• TO DO:
Every line below that holds the string "Commonwealth" should be copied out.

• Extracted data entries:
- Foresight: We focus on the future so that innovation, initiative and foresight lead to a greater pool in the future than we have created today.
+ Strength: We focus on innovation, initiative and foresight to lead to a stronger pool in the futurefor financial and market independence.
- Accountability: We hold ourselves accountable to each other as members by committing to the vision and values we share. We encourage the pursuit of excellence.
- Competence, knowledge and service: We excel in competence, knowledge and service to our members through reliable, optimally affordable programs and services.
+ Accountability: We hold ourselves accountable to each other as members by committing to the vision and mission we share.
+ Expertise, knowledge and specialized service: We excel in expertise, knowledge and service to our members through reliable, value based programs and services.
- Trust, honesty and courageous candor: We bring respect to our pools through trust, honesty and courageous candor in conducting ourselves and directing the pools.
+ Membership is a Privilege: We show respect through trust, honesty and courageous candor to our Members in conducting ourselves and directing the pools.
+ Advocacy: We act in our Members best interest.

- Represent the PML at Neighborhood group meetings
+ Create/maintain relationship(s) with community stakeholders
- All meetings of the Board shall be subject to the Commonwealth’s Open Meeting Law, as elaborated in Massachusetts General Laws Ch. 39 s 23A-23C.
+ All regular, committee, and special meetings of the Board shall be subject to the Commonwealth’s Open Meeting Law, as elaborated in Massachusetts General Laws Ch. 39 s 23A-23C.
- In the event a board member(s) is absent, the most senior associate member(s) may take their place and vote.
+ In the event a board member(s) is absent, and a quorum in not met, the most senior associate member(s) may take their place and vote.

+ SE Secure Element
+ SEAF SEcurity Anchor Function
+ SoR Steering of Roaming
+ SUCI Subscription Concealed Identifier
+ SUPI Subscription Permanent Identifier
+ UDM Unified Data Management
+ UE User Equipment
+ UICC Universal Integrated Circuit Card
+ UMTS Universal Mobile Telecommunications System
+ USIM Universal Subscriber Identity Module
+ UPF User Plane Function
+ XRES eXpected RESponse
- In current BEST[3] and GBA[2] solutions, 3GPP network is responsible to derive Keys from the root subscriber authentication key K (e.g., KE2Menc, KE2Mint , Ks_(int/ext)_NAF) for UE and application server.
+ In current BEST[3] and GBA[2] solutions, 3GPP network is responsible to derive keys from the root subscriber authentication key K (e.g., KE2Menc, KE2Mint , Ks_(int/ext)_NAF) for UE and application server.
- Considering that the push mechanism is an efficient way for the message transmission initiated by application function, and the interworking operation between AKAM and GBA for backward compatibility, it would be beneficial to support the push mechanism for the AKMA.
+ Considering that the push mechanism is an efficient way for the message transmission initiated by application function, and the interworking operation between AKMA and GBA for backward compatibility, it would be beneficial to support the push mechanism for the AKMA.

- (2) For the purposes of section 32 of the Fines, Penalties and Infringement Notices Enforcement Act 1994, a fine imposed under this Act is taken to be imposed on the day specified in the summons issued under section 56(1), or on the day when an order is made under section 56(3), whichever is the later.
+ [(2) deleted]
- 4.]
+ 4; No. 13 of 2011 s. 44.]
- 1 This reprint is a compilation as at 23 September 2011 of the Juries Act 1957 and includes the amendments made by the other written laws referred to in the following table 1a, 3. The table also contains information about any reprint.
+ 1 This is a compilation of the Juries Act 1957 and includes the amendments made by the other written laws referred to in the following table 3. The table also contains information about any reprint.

• SOLUTION TO THIS EXERCISE:
- All meetings of the Board shall be subject to the Commonwealth’s Open Meeting Law, as elaborated in Massachusetts General Laws Ch. 39 s 23A-23C.
+ All regular, committee, and special meetings of the Board shall be subject to the Commonwealth’s Open Meeting Law, as elaborated in Massachusetts General Laws Ch. 39 s 23A-23C.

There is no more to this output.